WHAT TO PRODUCE: Where in the data does the word "color" appear? Find those lines and copy them.

(Records from a dataset)
==============================
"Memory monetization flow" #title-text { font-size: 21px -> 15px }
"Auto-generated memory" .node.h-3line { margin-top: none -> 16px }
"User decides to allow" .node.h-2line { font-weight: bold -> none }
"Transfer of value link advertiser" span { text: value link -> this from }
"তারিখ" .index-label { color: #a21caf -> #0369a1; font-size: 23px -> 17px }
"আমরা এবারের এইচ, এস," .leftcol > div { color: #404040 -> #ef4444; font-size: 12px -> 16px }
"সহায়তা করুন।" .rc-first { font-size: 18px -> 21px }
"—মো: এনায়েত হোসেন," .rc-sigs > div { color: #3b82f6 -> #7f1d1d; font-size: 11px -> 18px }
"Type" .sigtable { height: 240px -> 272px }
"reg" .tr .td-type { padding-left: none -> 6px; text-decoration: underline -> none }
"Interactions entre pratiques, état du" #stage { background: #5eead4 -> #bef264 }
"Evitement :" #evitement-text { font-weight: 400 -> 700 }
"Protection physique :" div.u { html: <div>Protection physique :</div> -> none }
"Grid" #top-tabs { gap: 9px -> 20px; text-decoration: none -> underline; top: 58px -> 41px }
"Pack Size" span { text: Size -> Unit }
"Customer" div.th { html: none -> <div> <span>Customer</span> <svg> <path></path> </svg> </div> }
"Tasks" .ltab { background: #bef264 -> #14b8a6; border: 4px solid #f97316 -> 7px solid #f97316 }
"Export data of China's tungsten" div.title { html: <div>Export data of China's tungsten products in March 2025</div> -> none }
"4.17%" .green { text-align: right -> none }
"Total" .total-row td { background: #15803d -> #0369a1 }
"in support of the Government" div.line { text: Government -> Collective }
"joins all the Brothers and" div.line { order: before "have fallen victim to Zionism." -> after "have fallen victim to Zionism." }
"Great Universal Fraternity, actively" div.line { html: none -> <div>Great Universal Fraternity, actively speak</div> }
==============================
REPLY:
"তারিখ" .index-label { color: #a21caf -> #0369a1; font-size: 23px -> 17px }
"আমরা এবারের এইচ, এস," .leftcol > div { color: #404040 -> #ef4444; font-size: 12px -> 16px }
"—মো: এনায়েত হোসেন," .rc-sigs > div { color: #3b82f6 -> #7f1d1d; font-size: 11px -> 18px }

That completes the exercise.